With every picture left out, give the data below back exactly.

[Start of Attachment]

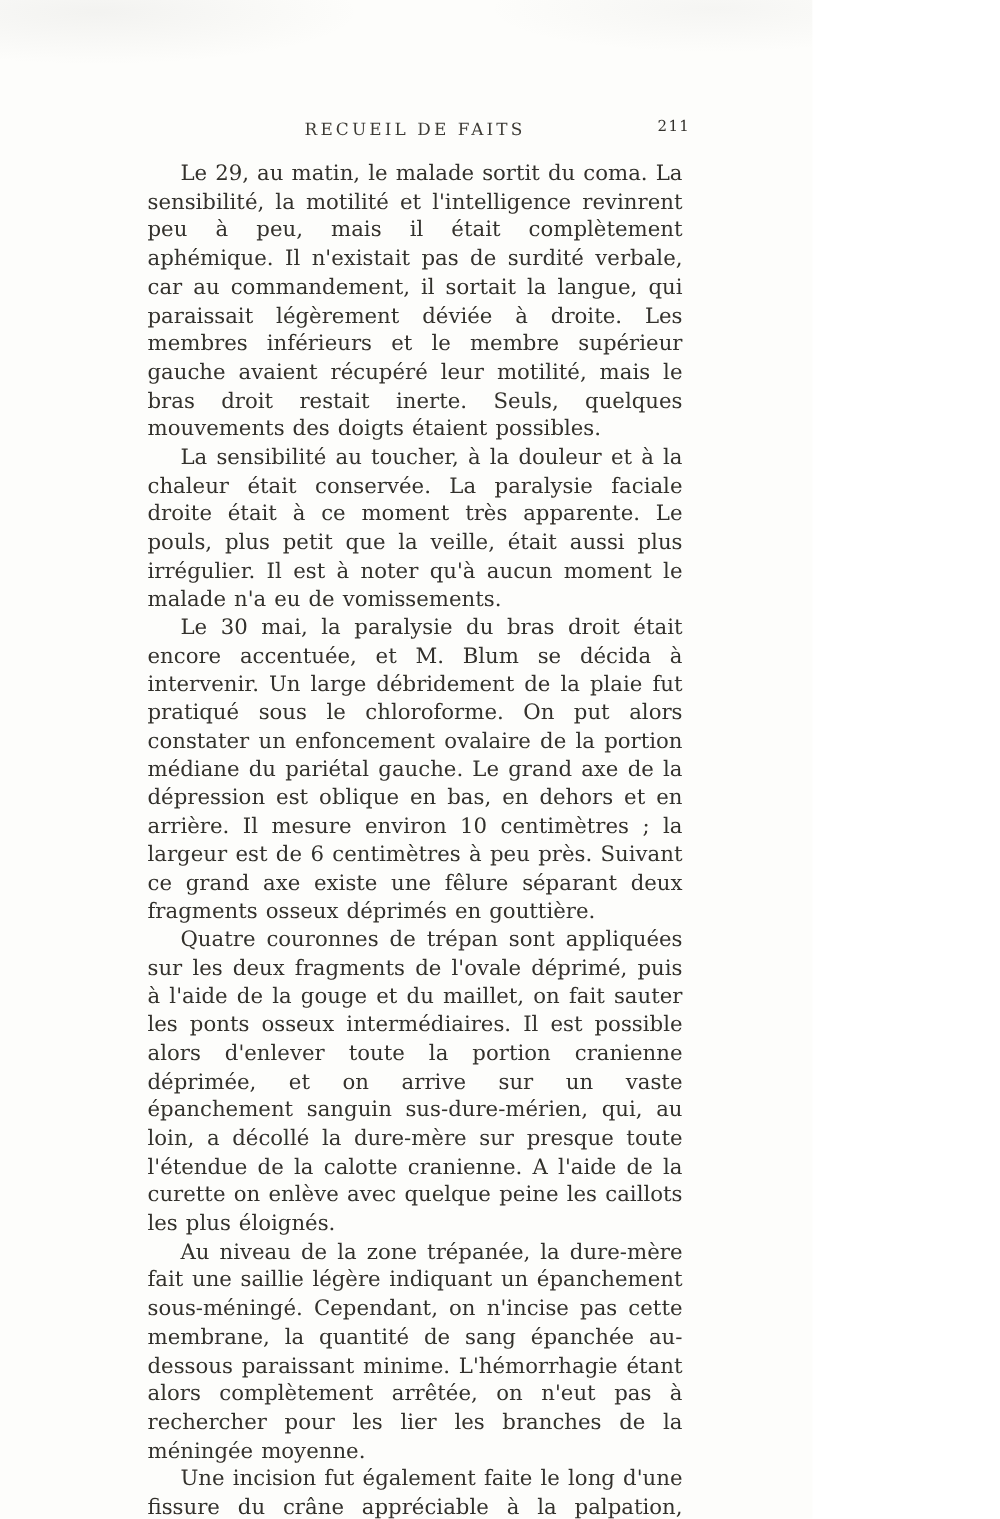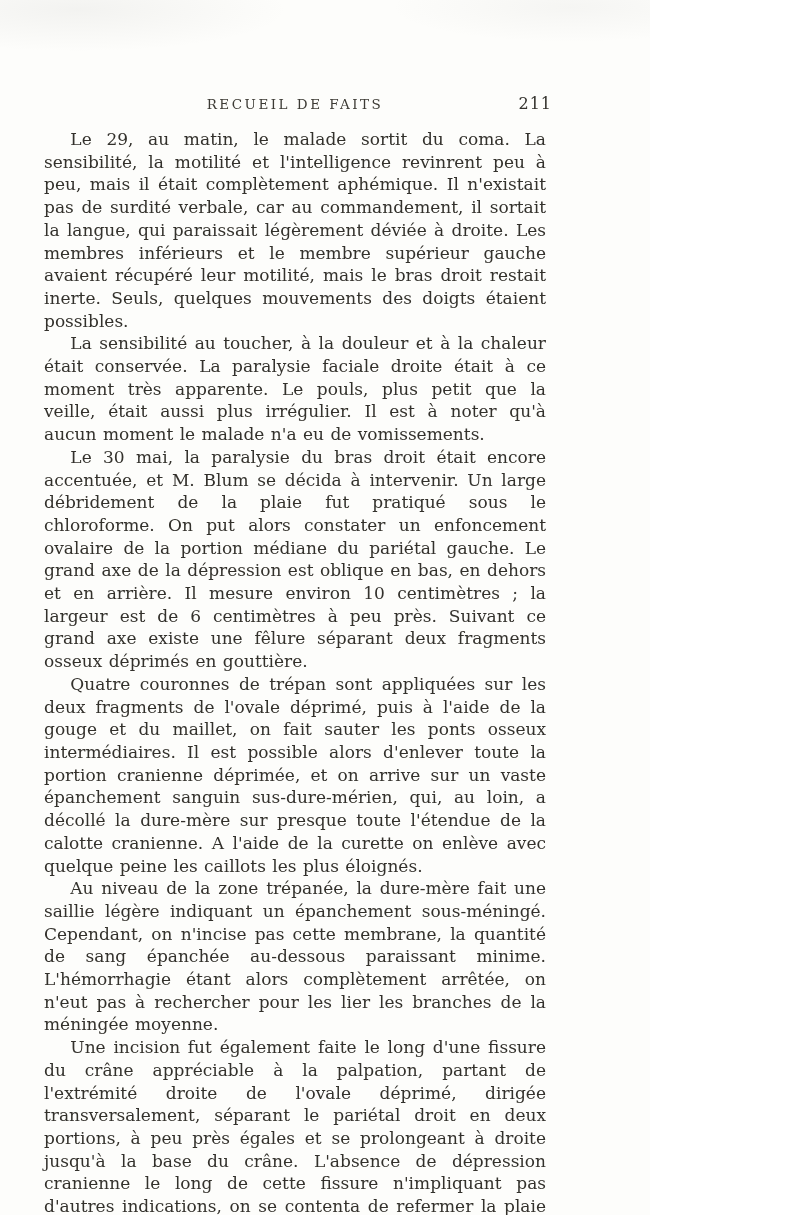--- a/index.html
+++ b/index.html
@@ -15,7 +15,7 @@
     background: #fdfdfb;
     font-family: "DejaVu Serif", "Liberation Serif", serif;
     color: #33312c;
-    padding: 96px 104px 0 44px;
+    padding: 96px 104px 0 118px;
     overflow: hidden;
   }
   

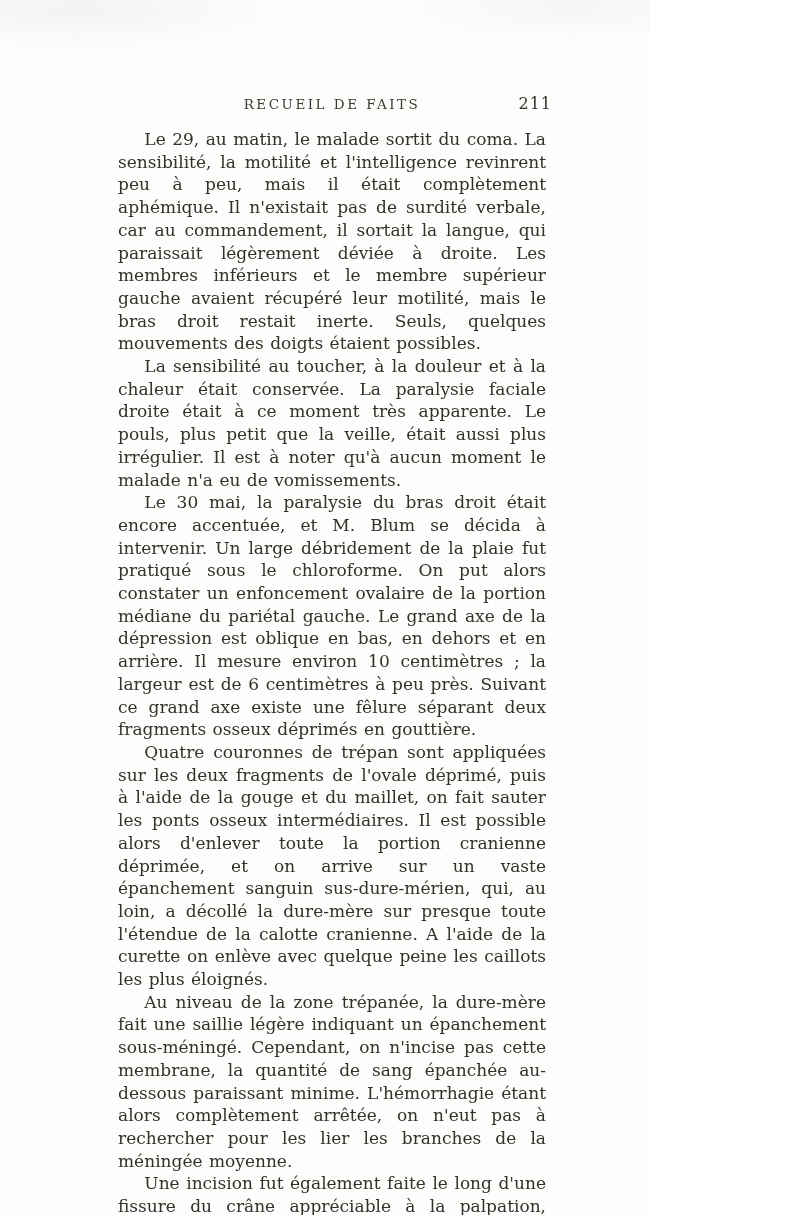--- a/index.html
+++ b/index.html
@@ -45,7 +45,7 @@
     position: absolute;
     top: -2px;
     right: -6px;
-    font-size: 16px;
+    font-size: 12px;
     letter-spacing: 1px;
     color: #33312c;
   }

[End of Attachment]

- _Task answer_:
--- a/index.html
+++ b/index.html
@@ -15,7 +15,7 @@
     background: #fdfdfb;
     font-family: "DejaVu Serif", "Liberation Serif", serif;
     color: #33312c;
-    padding: 96px 104px 0 44px;
+    padding: 96px 104px 0 118px;
     overflow: hidden;
   }
   

--- a/index.html
+++ b/index.html
@@ -45,7 +45,7 @@
     position: absolute;
     top: -2px;
     right: -6px;
-    font-size: 16px;
+    font-size: 12px;
     letter-spacing: 1px;
     color: #33312c;
   }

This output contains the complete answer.